# New to saltwater tanks



## TonyaPatrick1985 (Mar 10, 2014)

I am moving my goldfish from their 29 gallon to a 60 gallon aquarium this Saturday. I am thinking about converting the 29 gallon into a saltwater tank. What do I need to know? What does this entail? What will I need to buy? What can I safely fit in a 29 gallon tank?
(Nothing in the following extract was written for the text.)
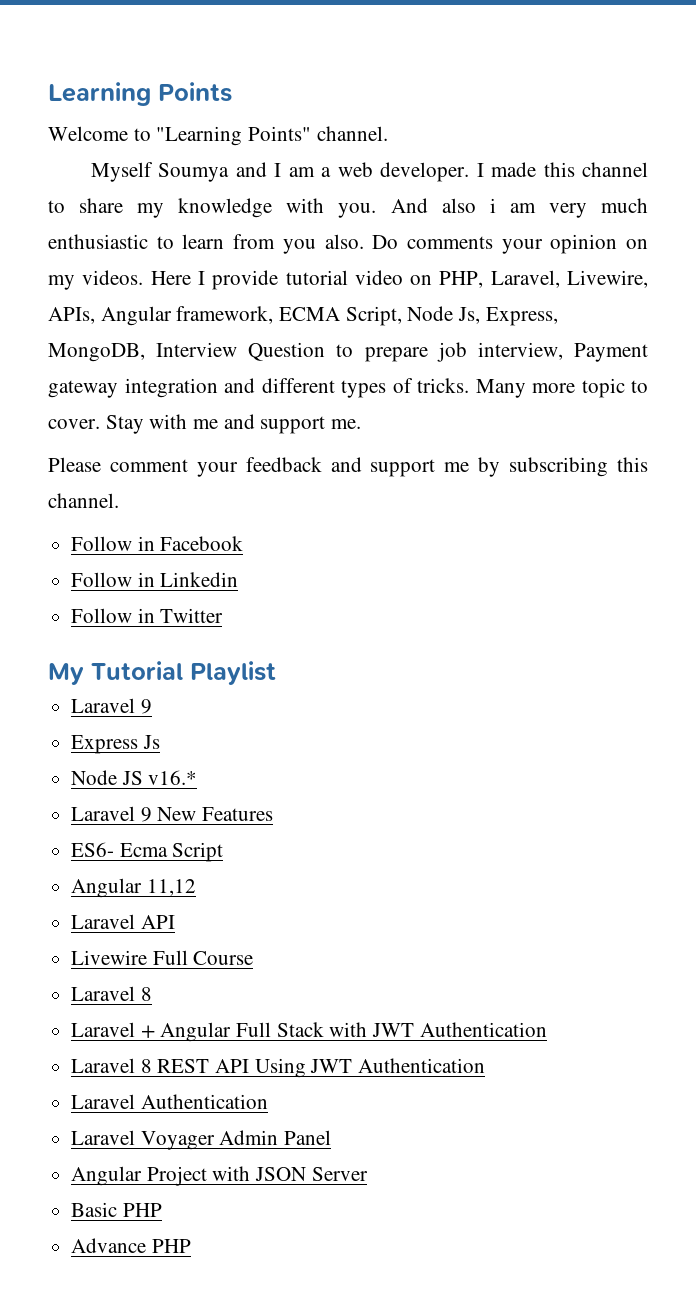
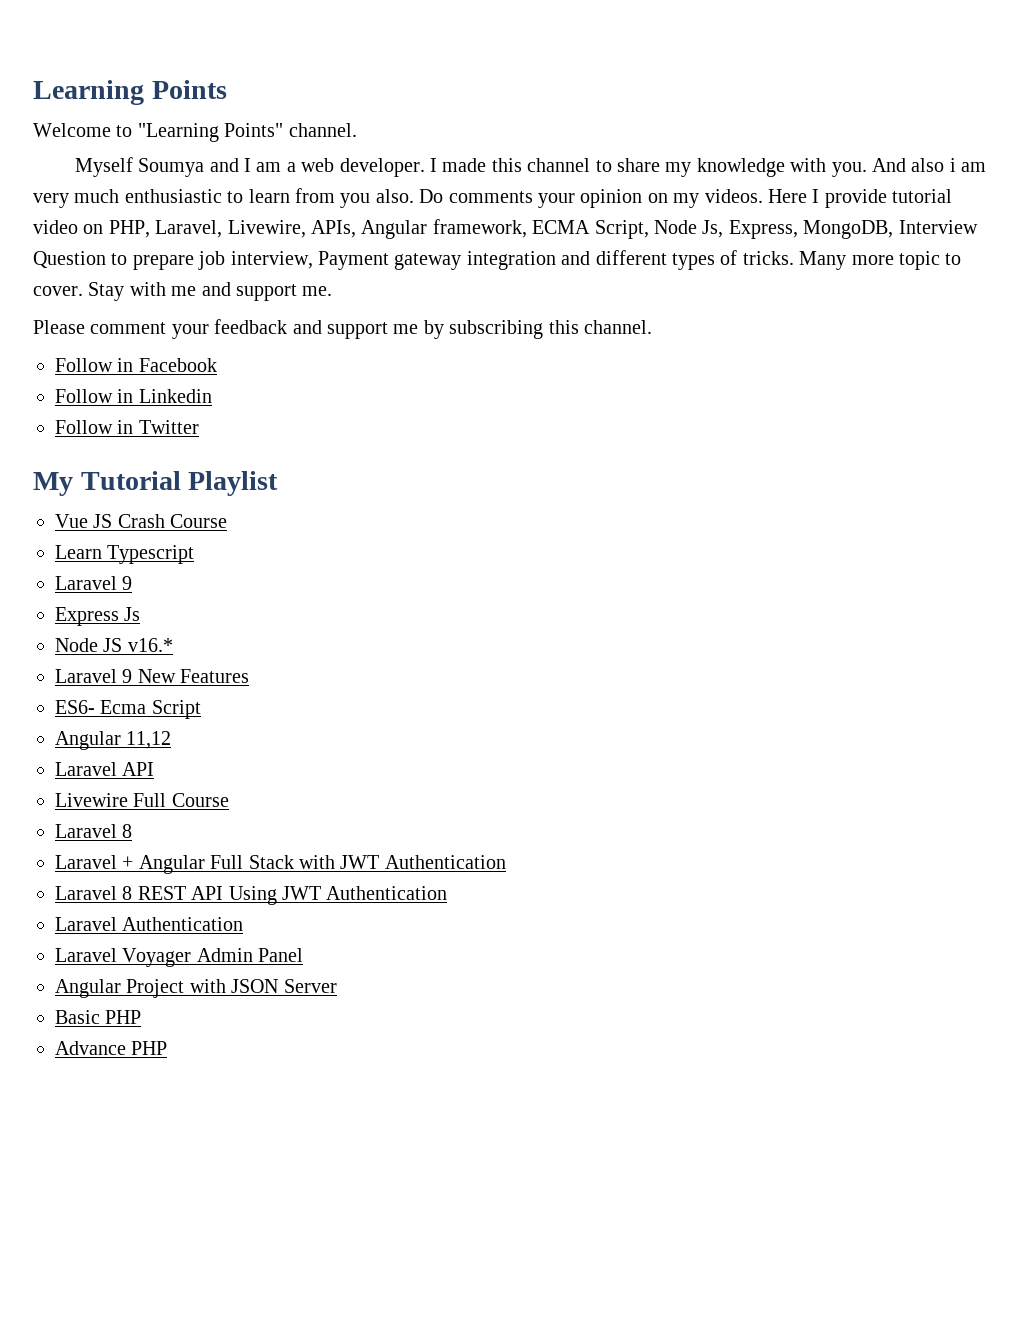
+ Vue JS Crash Course
+ Learn Typescript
Thank-you for all your help!


----------



## tike (Nov 10, 2008)

Are you just keeping fish or will you have corals also?


----------



## TonyaPatrick1985 (Mar 10, 2014)

Thinking about just fish at this point as this would be my very first foray into saltwater tanks. Would adding coral as well be better?


----------



## coralbandit (Jul 29, 2012)

Keeping fish only is a lot easier.You could still add some live rock to help water quality.
Here's a list from RM on the basics;
http://www.aquariumforum.com/f67/what-you-might-need-start-your-41978.html
Keeping corals demands much better water quality and knowledge,along with some more "expensive" equipment(lights,protien skimmer,circulation pumps...).


----------



## TonyaPatrick1985 (Mar 10, 2014)

Adding the substrate and live/dry rock and without the ro filter It is only about $300 to get a saltwater setup. That is not bad at all. Which ro filter would be best for a 29 gallon setup? Also will I be able to use my lights? I currently have a Finnex Planted + on the 29 and I was hoping that would be good. It gives off such bright light. I love it


----------



## coralbandit (Jul 29, 2012)

The light will be fine for fish only.Probly won't seem quite as bright because the salt filters light.The K of your fixture is 7000,most marine tanks run 10,000-20,000K,but again for fish only your light should be ok.
You sure won't need a big RO system for your tank so get a good one if you do invest.Have the DI is important to end result of water quality.
I always plug BRS for RO systems.I got mine from them and am very pleased.Maybe not the cheapest ,but also came with ALL the bells and whistles you will eventually blow more money on,along with 3 different options to hook it up(I didn't need to go get anything to start this up besides a storage container).My system came with 2 HM digital meters to measure volume ,TDS and everything else and float switch to automatically controll the unit.


----------



## TonyaPatrick1985 (Mar 10, 2014)

Where can I get these? Do they have an online store? I buy a lot of aquarium supplies off of Amazon honestly. How much can I expect to spend on this? Like you said I dont want to get a bad one. What light would you recommend in the 10k to 20k range that you mentioned?


----------



## coralbandit (Jul 29, 2012)

4 Stage Value PLUS RO/DI System - Bulk Reef Supply
This looks like a good unit with some of the extras.
Just for reference I got the 6 stage deluxe(you can check it out and see all that comes with it).I even added one more stage in the beginning.The more prefiltering you can do the less you will need to change any of the other cartridges.The one I recommended has a "flush kit" installed also which lets you rinse your filters so they last longer.
As for lights I use current true lumen pros,BUT wish I had seen these first;
Aquarium LED Light Reefbar 24" inch 2ft 453 Actinic Blue 18W 24 Coral Moon | eBay
Aquarium LED Light Reefbar 24" inch 2ft 12000K White 18W 24 Coral Saltwater Tank | eBay
They seem to the very same lights at a fraction of the cost.
I find the page for all these lights by searching"truelumen pros on ebay".
The page has both current and the reef bar lights so you can compare pricing.
Current TrueLumen PRO Aquarium LED Light 453nm 48 | eBay
It will be pretty hard to find a marine light at 30" for a 29g so I just linked you to 24".


----------



## TonyaPatrick1985 (Mar 10, 2014)

I would like to try a saltwater but I think my husband is leaning towards a freshwater community tank due to all of the things we'd need to buy for a saltwater tank. Also, we are moving out of state in November so we may just set up the new tank afterwards.


----------



## garzaci (Jun 7, 2009)

Yes, I would definitely wait until the move to set up a tank. You can use this time to learn and acquire equipment.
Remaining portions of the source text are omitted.